People were reading. In the seven months since she began her blog, Browne says, The Rising has had almost 8,000 hits.

One of her readers was photographer Malin Enström.

Enström and Browne had several mutual friends and, through them, Browne was familiar with Enström’s work.

“I was so moved by other women’s photos (of themselves after their mastectomies), that they were brave enough to have their pictures taken,” says Browne. “I don’t know if everybody gets it right away, the impact that losing your breast has on women, how it completely changes you. And when I saw these images, I immediately identified. I thought, ‘That’s me. That’s how I feel.’”

So in July, Browne asked Enström to take her picture.

“I was honoured,” says Enström. “It’s a huge trust. She’s showing her journey and it’s raw and bold and honest. To capture that, well, it’s beautiful. It’s a beautiful trust.”

Enström spent an entire day with Browne, photographing her in her house and in her backyard. Some pictures were posed, many weren’t — it didn’t matter. The point, for both Enström and Browne, was to capture the honesty of Browne’s story in the same way that her blog did.

“We wanted to show what breast cancer actually looks like,” says Enström. “We wanted to show the scars, show that it’s not just a pink ribbon.”

When the pictures were developed, they were hard for Browne to look at.

“I appreciated them, but it was the first time I had a good reflection on how I looked,” says Browne. “I had no hair and the images were really raw, but beautiful. And part of the reason I wanted those pictures done was for acceptance. Because you can’t fix that. That’s who I am now, and even though I’m under reconstruction now, I’ll never be the same. And that’s OK, but I had to accept that, and that’s a hard journey.”

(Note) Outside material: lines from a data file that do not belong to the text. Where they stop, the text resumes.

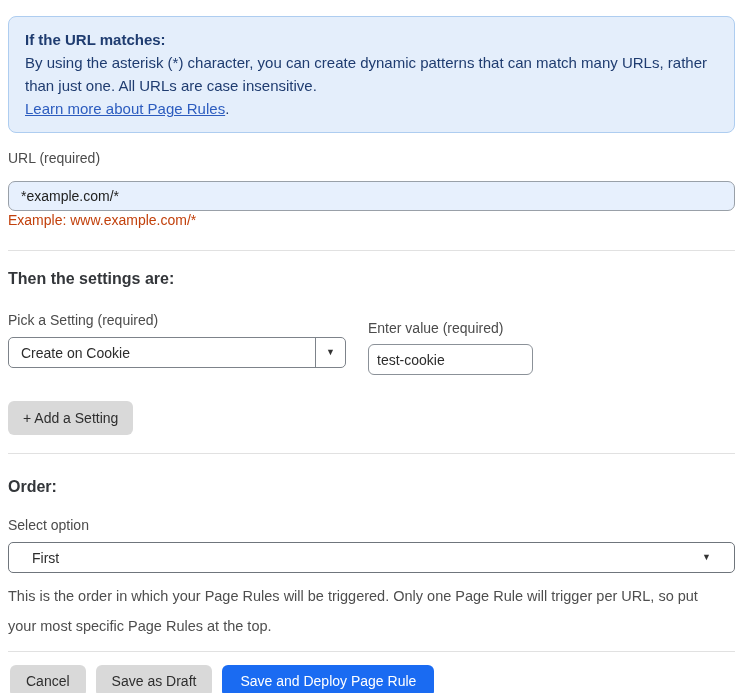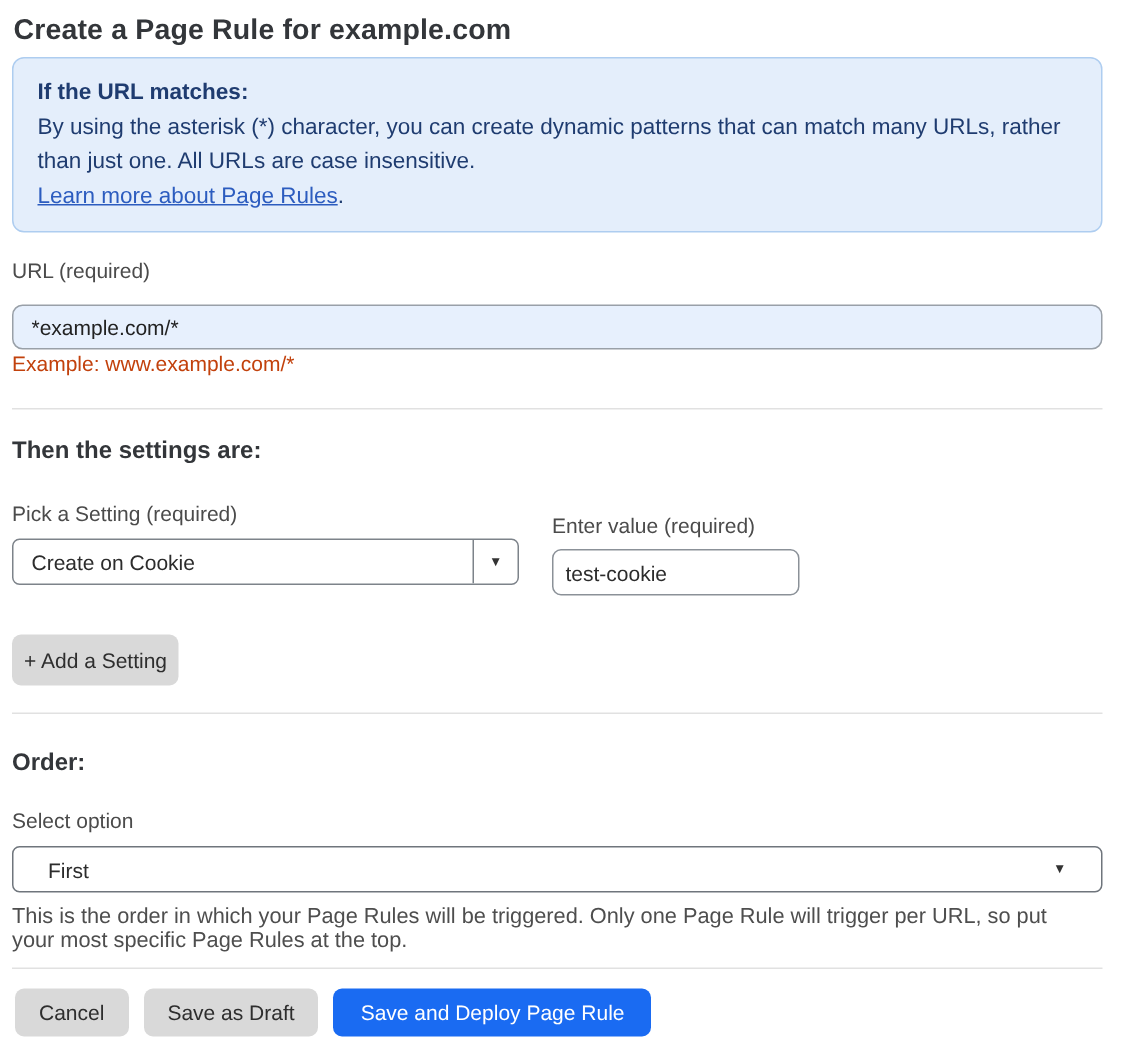"Create a Page Rule for" h1.page-title { html: <h1>Create a Page Rule for example.com</h1> -> none }
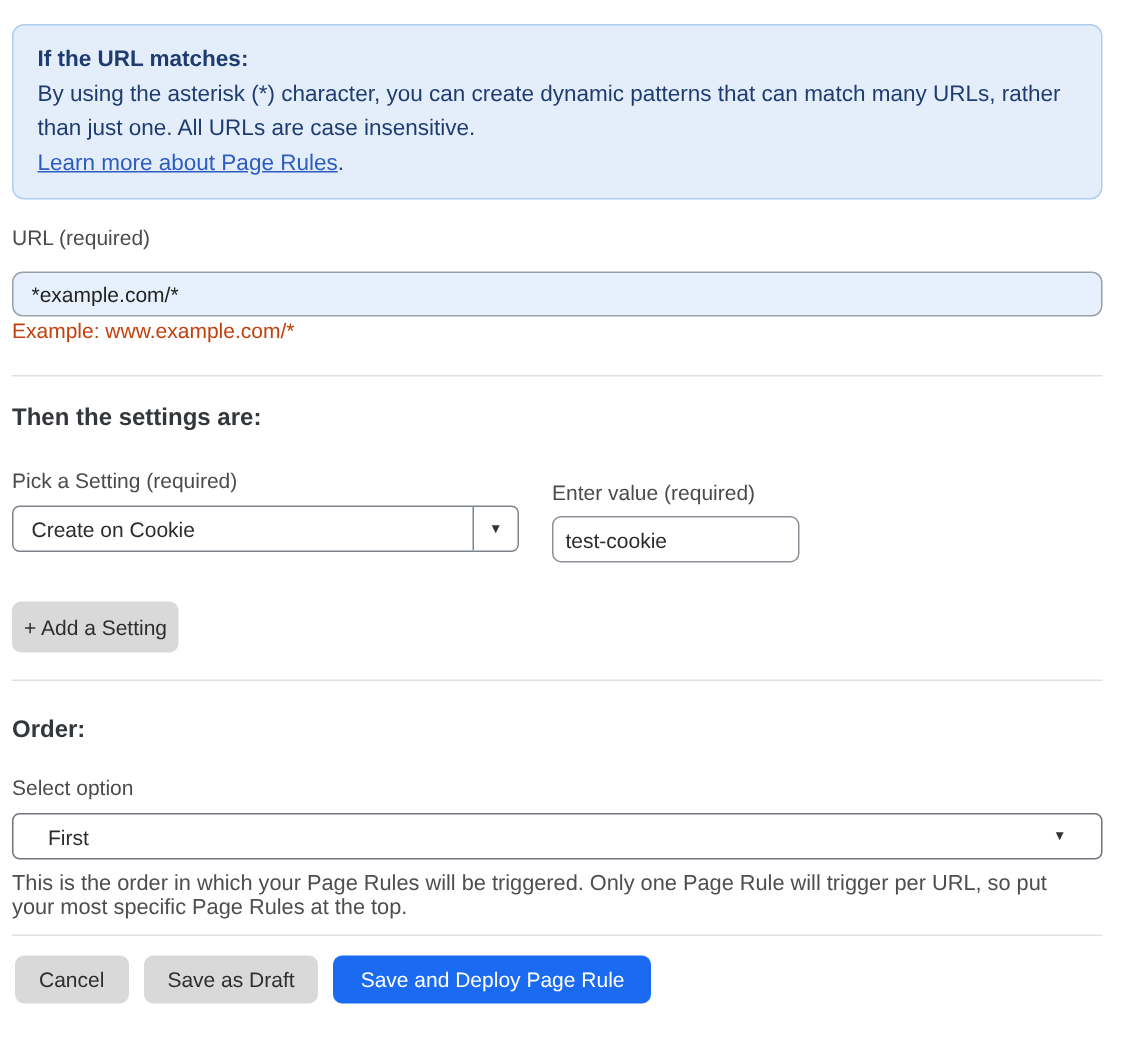"+ Add a Setting" .btn-add { padding: 9px 8px -> 9px 15px }
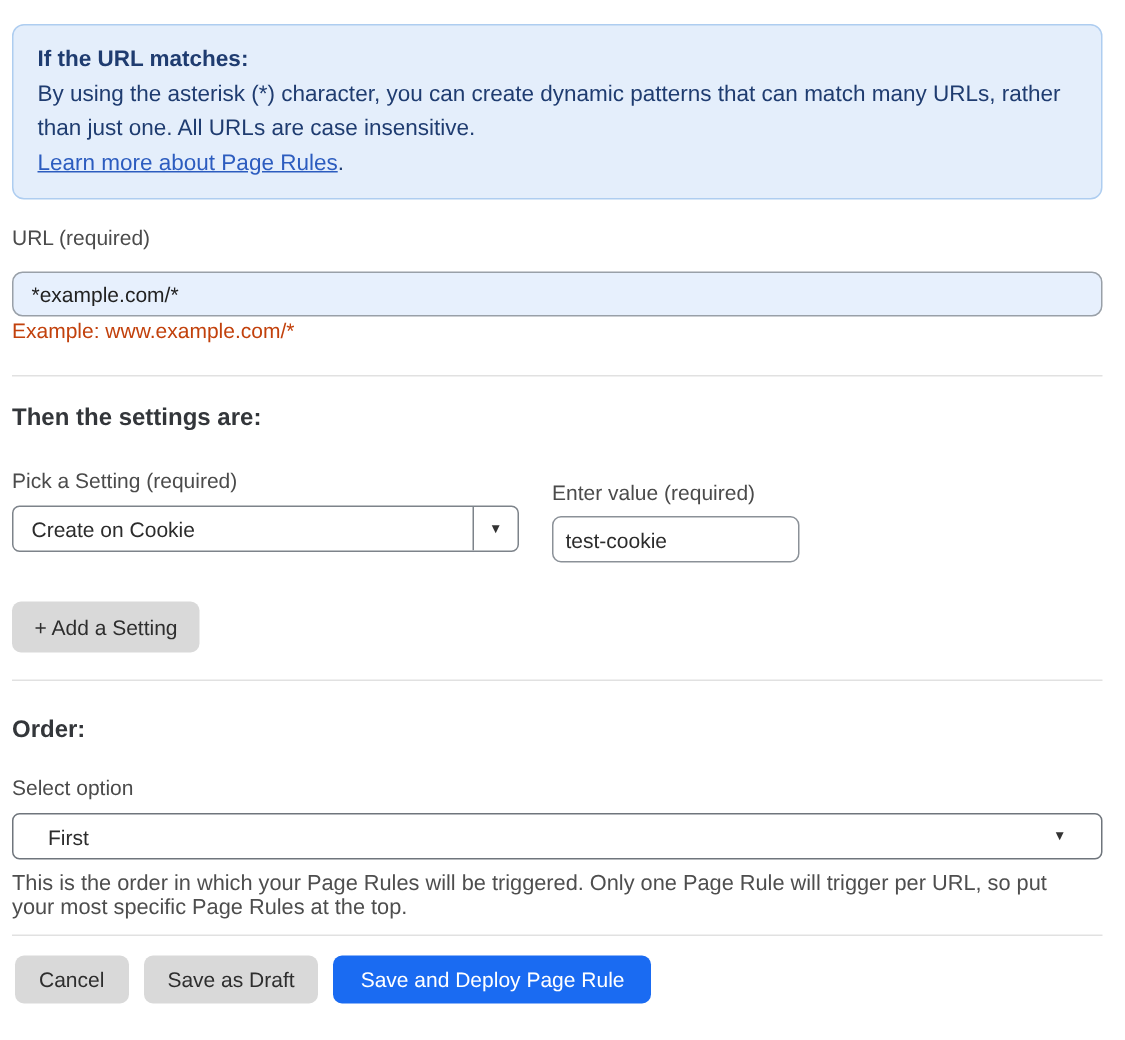"This is the order in" .order-help { line-height: 16px -> 30px }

The photos and the session with Enström were such an integral part of Browne’s acceptance that they’re teaming up to take more pictures. This time, they’re hoping to take pictures of other women who have been through breast cancer.

Browne has been writing about the project on her blog and presenting the idea to local breast cancer groups. So far, they’ve photographed two women, and they have two more sessions next week.

“This is about an artistic portrayal, through Enström’s photography, of the realities of breast cancer,” says Browne. “I think these images will bring people back to an understanding of why it’s so big, why people do all this fundraising. Because people’s lives are so impacted, in ways that you can’t always understand, in ways that are hard to articulate.

“A story can be told through photography without a word spoken,” she adds. “I think that’s what Malin did when she took my picture. I didn’t need to say anything else to anybody when she took my picture. She caught my story.”

Browne and Enström emphasize that they are looking for Newfoundland women of any age who have been through breast cancer. The pictures can be as revealing or as clothed as the subject is comfortable with.

“I think there are other women, like the woman I spoke to yesterday, she wanted this,” says Browne. “And the woman we photographed last week, she was on board right away. There’s this acceptance that’s not there yet, and maybe through (Enström’s) photography, they could find that.”

Enström and Browne hope to have an exhibit of all the portraits some time next year.

Enström says Bonnie Leyton, owner of the Leyton Gallery of Fine Arts, has offered her space for the show.

“I think it’s going to be very emotional,” says Enström. “Even now, when I go back and look at those pictures, I get very emotional, especially when I see the scars. Because you can really see (Browne’s) story, her journey, in the scar. Every scar has a story.”

“And every story has a scar,” says Browne.